South Asia Institute
South Asia Institute

Fall 2015

Texas Asia Conference 2015

Beyond the Spectacular and the Mundane

Friday October 2 - Saturday October 3, 2015

8:00 AM - 8:00 PM

Julius Glickman Conference Center, CLA Building, UT Austin Campus

TAC logo

In what is becoming a biennial tradition, the conference, which is a space to present graduate research work centered on Asia as a regional focus, will be held on 2nd and 3rd of October (Friday and Saturday) 2015. We hope to make this an unhurried and truly useful academic space, where there is time to reflect on the ideas presented and for the visiting scholars to interact with one another and with graduate scholars and faculty at UT, whose researches are concerned with aspects of Asia, approaching them from various disciplinary perspectives. Our theme this year is “Beyond the Spectacular and the Mundane.”

As researchers engaged with various aspects and regions of Asia, how do we approach questions of scale? How do we draw boundaries around our research subjects: texts, people, languages, histories, etc.? How can we avoid the division of our subject along easy disciplinary lines? How do we measure the scale of what we are looking at——how far out must we extend our knowledge beyond our research focus in order for the boundaries of that focus to be meaningfully drawn? When what is local and specific is in a dynamic and entangled relationship with what is global and transnational, how do we choose to zoom in or out? How do we become attuned to the infra-ordinary? How do we grasp the affects and effects of the everyday that are neither ordinary nor spectacular?

Keynote speakers:

Friday, October 2, 4:30pm: "The Infra-Ordinary in Chinese Documentary"

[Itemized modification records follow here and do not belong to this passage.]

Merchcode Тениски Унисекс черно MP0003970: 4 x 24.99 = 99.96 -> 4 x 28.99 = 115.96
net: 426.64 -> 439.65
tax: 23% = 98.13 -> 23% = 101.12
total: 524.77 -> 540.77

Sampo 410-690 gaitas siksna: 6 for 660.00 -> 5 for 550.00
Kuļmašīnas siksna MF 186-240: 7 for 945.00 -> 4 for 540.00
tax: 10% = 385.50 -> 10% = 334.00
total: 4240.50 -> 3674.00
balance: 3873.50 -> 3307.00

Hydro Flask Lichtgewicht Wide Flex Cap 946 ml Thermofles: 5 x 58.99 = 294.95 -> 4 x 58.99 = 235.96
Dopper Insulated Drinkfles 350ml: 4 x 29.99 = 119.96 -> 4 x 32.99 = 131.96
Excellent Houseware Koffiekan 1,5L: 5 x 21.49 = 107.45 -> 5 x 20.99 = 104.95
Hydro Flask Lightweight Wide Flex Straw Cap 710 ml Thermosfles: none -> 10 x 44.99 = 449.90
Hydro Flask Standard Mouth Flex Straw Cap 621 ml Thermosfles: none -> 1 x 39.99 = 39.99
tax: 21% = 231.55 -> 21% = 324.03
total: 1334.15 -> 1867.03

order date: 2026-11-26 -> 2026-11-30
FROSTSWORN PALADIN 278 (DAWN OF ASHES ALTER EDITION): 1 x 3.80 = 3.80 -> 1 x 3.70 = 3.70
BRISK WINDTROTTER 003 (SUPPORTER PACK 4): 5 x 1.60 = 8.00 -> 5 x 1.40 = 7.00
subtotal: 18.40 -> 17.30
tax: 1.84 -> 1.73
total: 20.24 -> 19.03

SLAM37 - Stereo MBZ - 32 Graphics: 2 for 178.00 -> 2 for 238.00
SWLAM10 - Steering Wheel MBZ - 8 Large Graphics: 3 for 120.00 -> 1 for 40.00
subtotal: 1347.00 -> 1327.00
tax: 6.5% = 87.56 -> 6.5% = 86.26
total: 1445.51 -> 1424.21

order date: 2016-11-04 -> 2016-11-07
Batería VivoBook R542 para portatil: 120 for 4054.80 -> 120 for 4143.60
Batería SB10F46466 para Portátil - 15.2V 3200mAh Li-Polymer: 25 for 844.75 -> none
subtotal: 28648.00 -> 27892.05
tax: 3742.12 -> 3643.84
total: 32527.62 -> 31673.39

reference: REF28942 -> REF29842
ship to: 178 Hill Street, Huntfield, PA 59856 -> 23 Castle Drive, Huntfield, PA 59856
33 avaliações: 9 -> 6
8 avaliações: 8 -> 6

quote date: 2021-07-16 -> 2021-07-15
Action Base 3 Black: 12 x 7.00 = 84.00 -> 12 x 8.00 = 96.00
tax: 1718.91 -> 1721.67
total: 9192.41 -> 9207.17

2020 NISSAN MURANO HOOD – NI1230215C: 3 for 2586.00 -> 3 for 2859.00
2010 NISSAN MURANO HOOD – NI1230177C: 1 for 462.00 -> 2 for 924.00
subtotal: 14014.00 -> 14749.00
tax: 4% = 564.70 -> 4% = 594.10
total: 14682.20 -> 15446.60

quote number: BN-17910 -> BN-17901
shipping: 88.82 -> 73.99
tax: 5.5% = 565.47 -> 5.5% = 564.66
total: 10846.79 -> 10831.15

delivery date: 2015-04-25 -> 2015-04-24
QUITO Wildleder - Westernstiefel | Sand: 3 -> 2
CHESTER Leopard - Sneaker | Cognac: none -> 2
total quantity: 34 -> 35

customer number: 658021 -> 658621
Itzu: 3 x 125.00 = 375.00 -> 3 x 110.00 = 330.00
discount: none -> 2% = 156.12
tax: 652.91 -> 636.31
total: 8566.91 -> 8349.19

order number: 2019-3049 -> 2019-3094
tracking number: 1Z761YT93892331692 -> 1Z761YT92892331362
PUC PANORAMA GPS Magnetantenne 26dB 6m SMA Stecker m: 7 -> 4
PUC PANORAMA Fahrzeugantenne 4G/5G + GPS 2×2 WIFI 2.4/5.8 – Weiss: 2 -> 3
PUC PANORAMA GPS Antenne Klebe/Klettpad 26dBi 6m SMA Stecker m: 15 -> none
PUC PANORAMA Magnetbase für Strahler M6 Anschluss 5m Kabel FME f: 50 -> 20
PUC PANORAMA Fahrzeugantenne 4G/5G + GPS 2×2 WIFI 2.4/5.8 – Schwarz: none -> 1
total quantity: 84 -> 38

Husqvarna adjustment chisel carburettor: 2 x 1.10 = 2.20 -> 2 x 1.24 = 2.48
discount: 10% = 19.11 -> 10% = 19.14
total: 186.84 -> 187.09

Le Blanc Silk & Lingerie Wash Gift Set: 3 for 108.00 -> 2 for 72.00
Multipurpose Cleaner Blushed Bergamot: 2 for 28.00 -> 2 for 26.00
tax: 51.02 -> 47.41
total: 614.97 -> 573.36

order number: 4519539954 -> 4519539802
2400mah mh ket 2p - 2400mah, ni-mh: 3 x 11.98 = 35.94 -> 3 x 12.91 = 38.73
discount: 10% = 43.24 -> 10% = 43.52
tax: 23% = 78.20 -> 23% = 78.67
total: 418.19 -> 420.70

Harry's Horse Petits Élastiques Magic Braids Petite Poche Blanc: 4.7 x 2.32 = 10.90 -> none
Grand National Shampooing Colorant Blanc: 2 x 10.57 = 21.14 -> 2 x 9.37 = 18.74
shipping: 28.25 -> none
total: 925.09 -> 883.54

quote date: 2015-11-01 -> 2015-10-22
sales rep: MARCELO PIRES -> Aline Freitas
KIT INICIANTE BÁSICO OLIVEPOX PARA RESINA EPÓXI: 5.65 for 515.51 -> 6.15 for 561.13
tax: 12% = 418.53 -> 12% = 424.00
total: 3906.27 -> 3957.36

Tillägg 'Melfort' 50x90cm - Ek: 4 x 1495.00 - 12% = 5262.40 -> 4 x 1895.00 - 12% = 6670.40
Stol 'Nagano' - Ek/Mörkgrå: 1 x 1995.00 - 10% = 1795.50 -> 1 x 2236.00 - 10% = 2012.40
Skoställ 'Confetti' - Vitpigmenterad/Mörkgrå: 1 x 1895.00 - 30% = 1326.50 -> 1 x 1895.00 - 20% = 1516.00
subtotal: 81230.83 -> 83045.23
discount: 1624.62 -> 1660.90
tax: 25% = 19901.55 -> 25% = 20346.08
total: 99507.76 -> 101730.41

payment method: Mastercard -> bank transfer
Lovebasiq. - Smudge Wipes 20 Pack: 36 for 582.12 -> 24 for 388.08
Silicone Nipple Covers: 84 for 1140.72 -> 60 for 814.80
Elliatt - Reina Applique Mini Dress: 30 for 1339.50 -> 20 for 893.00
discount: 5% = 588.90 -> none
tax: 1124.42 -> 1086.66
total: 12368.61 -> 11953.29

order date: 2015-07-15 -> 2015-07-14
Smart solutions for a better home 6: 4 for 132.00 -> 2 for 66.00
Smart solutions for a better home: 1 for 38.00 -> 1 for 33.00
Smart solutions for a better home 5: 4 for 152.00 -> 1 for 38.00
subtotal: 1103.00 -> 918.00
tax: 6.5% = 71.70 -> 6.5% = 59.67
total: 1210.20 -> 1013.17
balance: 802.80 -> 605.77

Paola Iovene is Associate Professor in Chinese Literature, East Asian Languages and Civilizations, University of Chicago. Her work focuses on twentieth and twenty-first century Chinese literature and film. Her book Tales of Futures Past:  Literature and Anticipation in Contemporary China (Stanford University Press, 2014), explores the ways in which normative visions and intimate feelings about the future have shaped literary institutions, editorial practices, and diverse genres and texts (science fiction, children’s literature, experimental fiction; environmental literature) in socialist and postsocialist China. 

Saturday, October 3, 1:45pm: "Materializing Sexuality: Calibrating Neoliberalism, Nativism, and Class in Asian Sexuality Studies"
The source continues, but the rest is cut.